| WHAT TO PRODUCE |
Please retype the entries that follow exactly as they are, leaving the images behind.

| SOURCE MATERIAL |
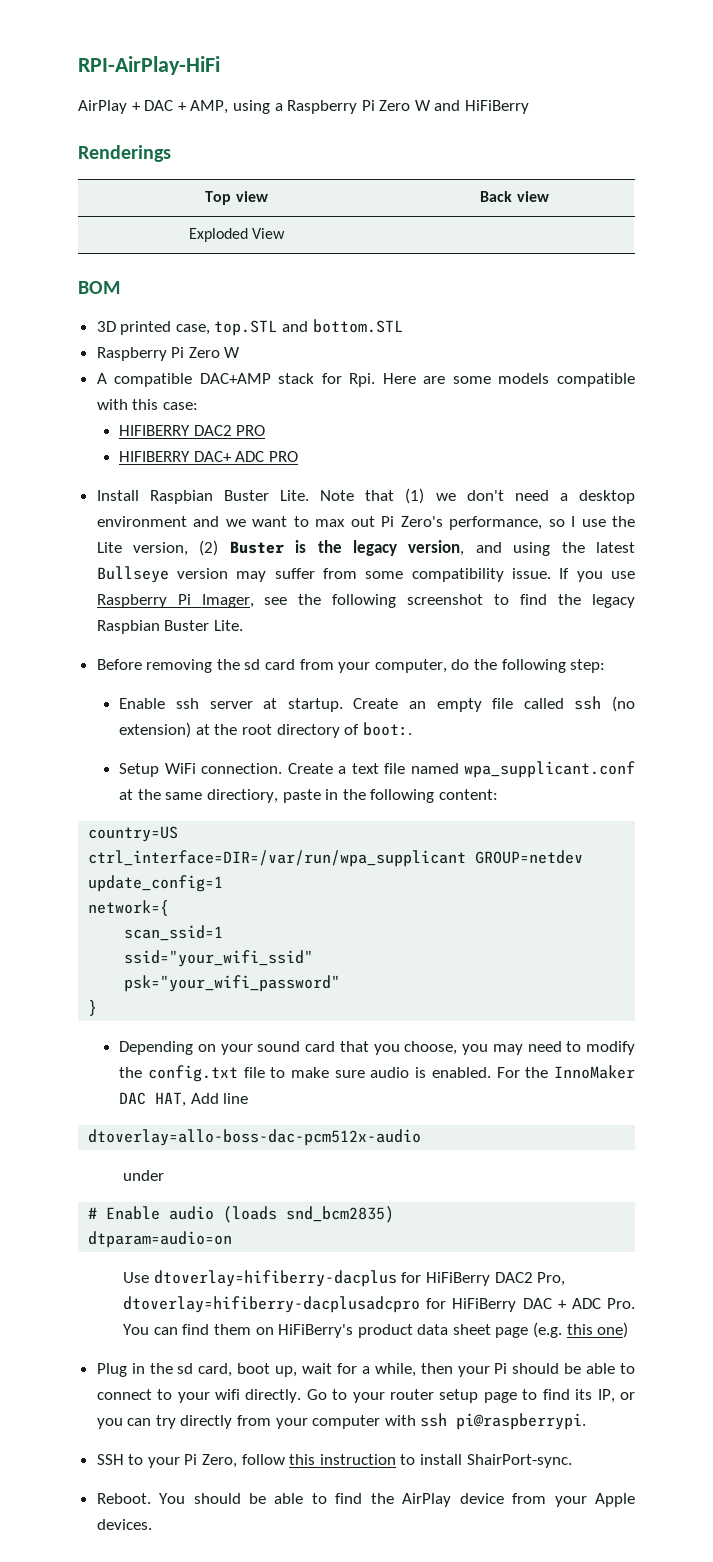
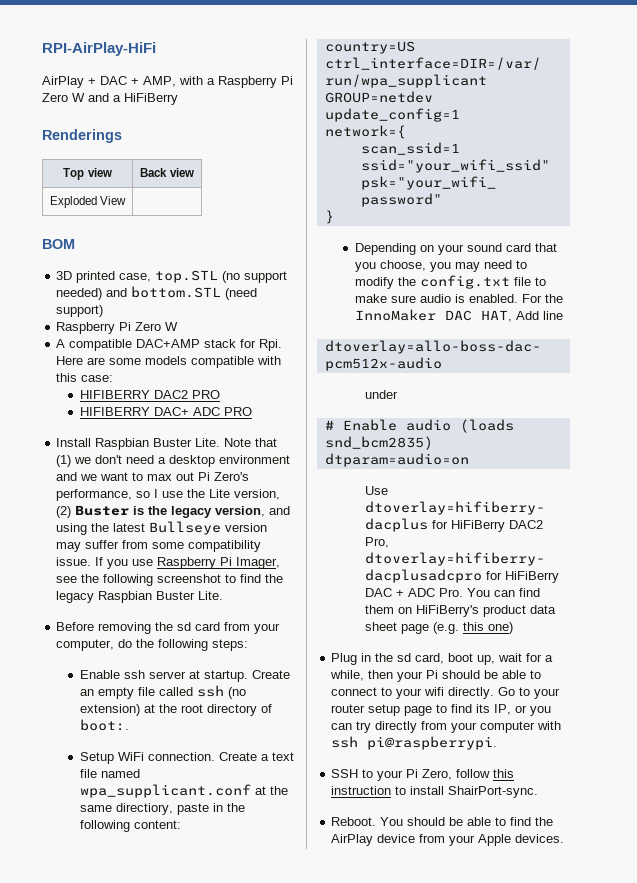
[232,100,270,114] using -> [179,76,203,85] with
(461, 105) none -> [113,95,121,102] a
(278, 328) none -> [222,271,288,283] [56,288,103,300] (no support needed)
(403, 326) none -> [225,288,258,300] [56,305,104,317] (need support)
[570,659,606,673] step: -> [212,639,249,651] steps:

| REPLY TO THE EXERCISE |
[232,100,270,114] using -> [179,76,203,85] with
(461, 105) none -> [113,95,121,102] a
(278, 328) none -> [222,271,288,283] [56,288,103,300] (no support needed)
(403, 326) none -> [225,288,258,300] [56,305,104,317] (need support)
[570,659,606,673] step: -> [212,639,249,651] steps:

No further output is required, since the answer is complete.